The task: Look below for the line containing "[41,138,247,155] [41,177,77,187] CloseExplorerWithEscape" and the line containing "[231,177,404,190] to be"; repeat exactly those two lines and all lines between them, and nothing else.

*** Information provided ***

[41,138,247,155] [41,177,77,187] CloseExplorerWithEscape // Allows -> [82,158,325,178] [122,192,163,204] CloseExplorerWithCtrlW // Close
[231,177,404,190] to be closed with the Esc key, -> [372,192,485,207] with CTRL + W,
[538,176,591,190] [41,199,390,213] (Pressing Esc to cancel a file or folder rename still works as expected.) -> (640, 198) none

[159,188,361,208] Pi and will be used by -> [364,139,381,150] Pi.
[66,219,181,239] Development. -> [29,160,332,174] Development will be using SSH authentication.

*** End of Information provided ***
*** Information provided ***

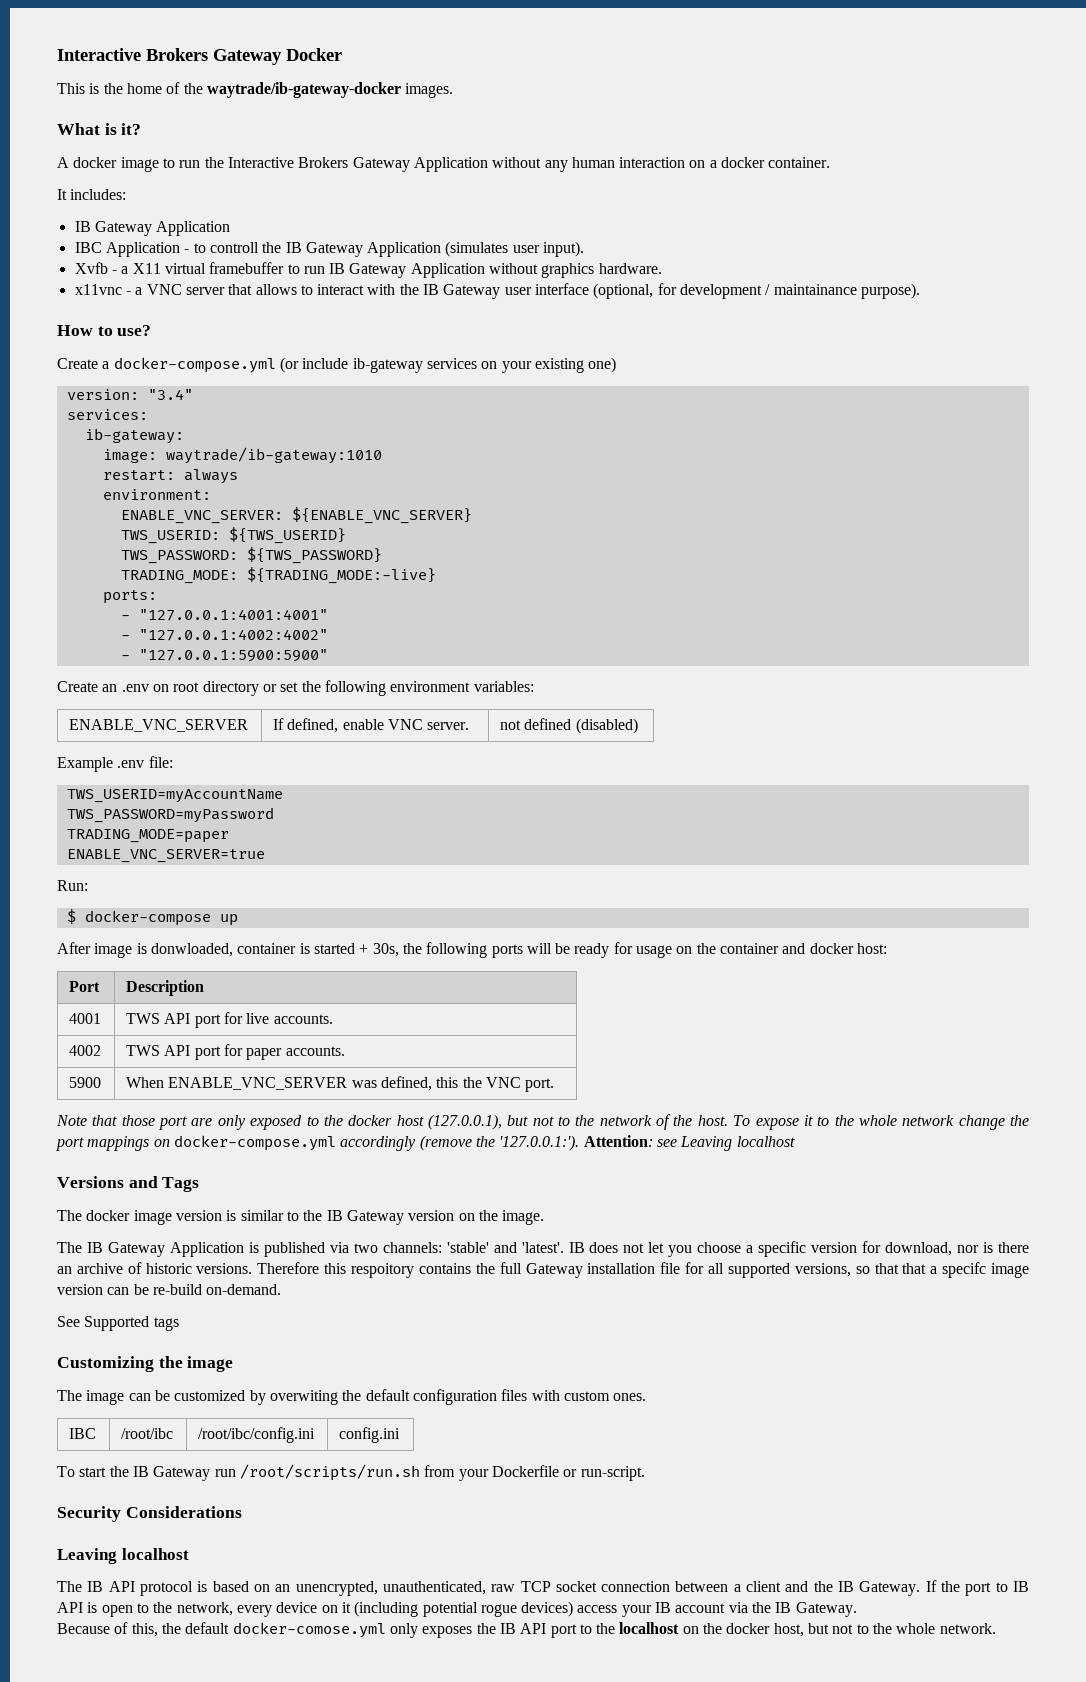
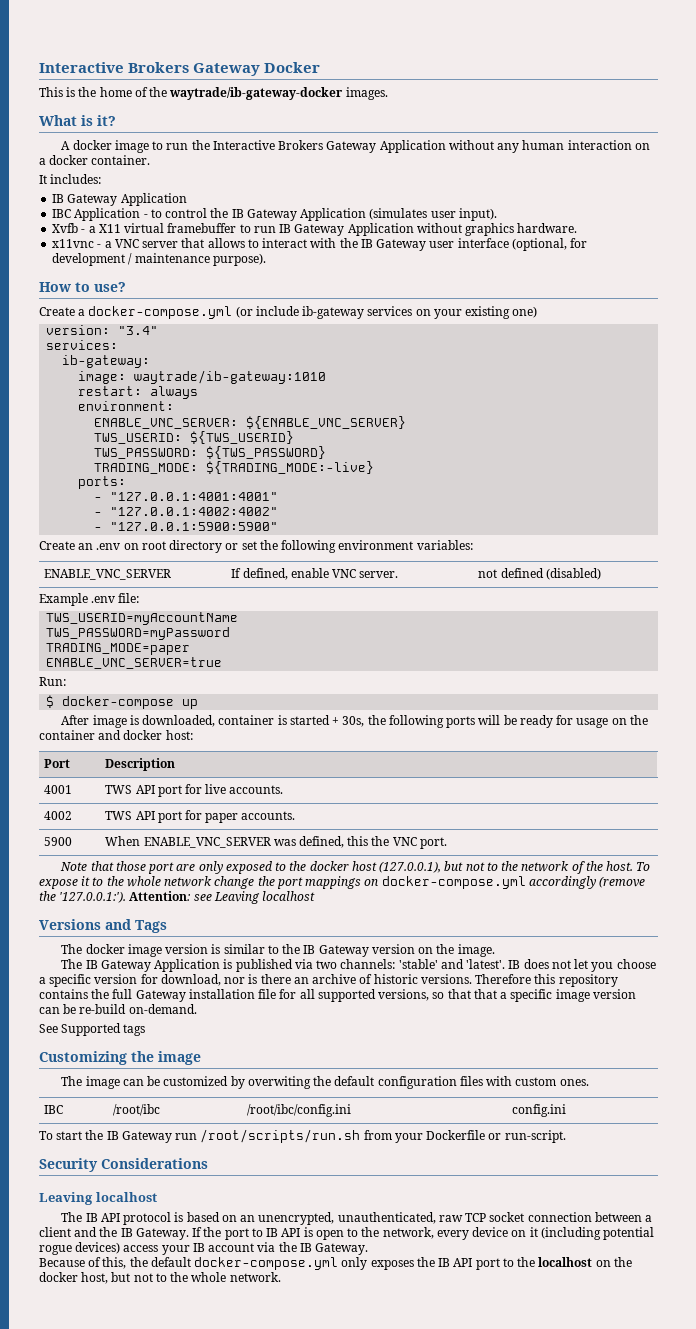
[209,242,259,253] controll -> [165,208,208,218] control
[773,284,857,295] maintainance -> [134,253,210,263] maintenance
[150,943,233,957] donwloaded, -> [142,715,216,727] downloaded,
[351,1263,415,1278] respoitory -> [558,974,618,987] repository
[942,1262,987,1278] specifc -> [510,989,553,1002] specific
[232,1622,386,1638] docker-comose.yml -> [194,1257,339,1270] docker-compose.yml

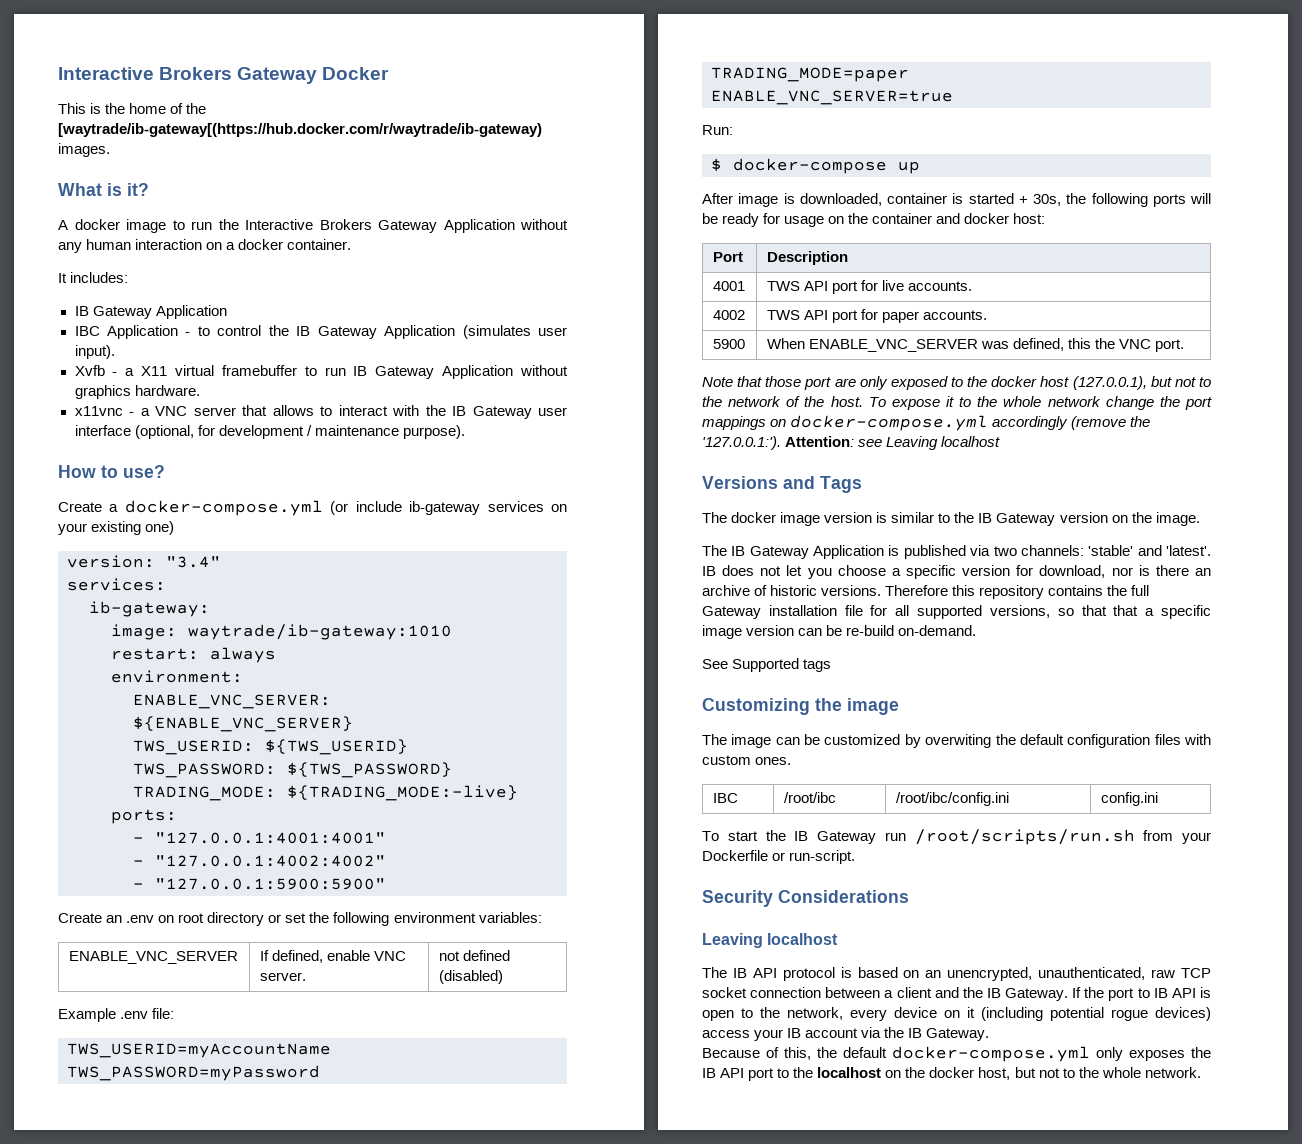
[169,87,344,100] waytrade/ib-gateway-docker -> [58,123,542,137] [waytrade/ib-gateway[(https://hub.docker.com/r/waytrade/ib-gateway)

*** End of Information provided ***

Result:
[41,138,247,155] [41,177,77,187] CloseExplorerWithEscape // Allows -> [82,158,325,178] [122,192,163,204] CloseExplorerWithCtrlW // Close
[231,177,404,190] to be closed with the Esc key, -> [372,192,485,207] with CTRL + W,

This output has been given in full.